Adopt-a-Soldier Platoon got started literally by accident. About two weeks after the U.S. invaded Iraq in 2003, Mary-Edna Krutchkoff, a school nurse at the time, had her parked car hit in the school parking lot by the school’s female custodian. Mary-Edna called her husband Alan at work at Unilever Bestfoods in Englewood Cliffs, NJ, and explained there was serious damage to her car. “Couldn’t she see your car in the parking lot?” he asked, somewhat angrily. “She had a lot on her mind,” Mary-Edna replied, who then went on to say that the woman’s son-in-law had just deployed to Iraq. “Oh,” was Alan’s remark, whose emotion changed from anger to empathy. He then contacted a buddy at work, Holmes Brady and said, “Let’s adopt this kid. He’s a sergeant in the 82d Airborne."

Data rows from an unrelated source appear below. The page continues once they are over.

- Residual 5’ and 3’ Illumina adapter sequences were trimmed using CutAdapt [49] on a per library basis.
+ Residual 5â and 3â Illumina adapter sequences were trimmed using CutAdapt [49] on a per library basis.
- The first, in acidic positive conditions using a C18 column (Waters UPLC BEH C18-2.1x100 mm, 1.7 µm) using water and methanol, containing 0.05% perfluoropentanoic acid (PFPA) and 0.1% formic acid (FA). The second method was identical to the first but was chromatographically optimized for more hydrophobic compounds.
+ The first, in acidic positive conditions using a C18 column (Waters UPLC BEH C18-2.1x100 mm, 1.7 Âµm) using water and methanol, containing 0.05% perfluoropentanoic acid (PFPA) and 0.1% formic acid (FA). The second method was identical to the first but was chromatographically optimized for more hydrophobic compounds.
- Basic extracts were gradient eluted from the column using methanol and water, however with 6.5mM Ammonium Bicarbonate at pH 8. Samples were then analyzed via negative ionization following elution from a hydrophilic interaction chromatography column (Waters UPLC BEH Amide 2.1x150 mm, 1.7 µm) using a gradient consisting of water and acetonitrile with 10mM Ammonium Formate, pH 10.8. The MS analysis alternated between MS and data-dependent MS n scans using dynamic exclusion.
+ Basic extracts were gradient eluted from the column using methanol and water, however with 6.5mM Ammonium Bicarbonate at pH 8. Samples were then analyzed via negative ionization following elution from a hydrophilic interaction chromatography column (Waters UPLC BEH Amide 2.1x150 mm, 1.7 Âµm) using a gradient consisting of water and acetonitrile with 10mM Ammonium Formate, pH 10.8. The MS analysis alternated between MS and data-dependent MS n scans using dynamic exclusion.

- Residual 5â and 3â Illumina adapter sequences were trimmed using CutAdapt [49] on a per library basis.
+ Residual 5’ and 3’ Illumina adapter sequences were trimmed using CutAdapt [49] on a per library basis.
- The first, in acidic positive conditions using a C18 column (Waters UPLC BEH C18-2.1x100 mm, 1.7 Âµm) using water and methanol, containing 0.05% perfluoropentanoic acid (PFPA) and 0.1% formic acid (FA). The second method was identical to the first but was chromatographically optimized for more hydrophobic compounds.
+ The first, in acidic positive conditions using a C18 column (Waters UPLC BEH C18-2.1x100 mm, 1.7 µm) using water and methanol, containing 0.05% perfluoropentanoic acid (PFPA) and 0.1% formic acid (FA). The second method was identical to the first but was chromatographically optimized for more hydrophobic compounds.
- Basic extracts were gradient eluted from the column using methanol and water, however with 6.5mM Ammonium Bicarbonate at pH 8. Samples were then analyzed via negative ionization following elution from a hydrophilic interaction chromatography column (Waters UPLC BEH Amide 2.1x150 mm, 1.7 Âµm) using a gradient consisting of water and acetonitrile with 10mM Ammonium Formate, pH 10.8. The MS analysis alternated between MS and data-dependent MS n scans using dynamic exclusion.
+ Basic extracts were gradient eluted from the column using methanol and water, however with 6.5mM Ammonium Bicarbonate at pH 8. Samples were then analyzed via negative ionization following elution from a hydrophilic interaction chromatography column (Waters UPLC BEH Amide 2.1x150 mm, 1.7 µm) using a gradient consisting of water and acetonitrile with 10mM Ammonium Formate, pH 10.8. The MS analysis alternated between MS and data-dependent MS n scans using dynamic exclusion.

Turns out that Holmes’ dad was in the 82d during World War II. So there was an instant connection. The two men went to the company store and started buying goodies for the young sergeant. And the word spread amongst their fellow employees that they were supporting a deployed infantryman. Soon after, others came to them with loved ones who were serving. And teammates offered to help support the mission by donating $20 bills. Within a few months, there were about 25 folks supporting three Marines and the original “Adoptee.” Krutchkoff said, “We’re the size of a small platoon. Let’s call ourselves the Adopt-a-Soldier Platoon.” And that’s how the Adopt-a-Soldier Platoon was formed. Fifteen years later, it’s more active than ever.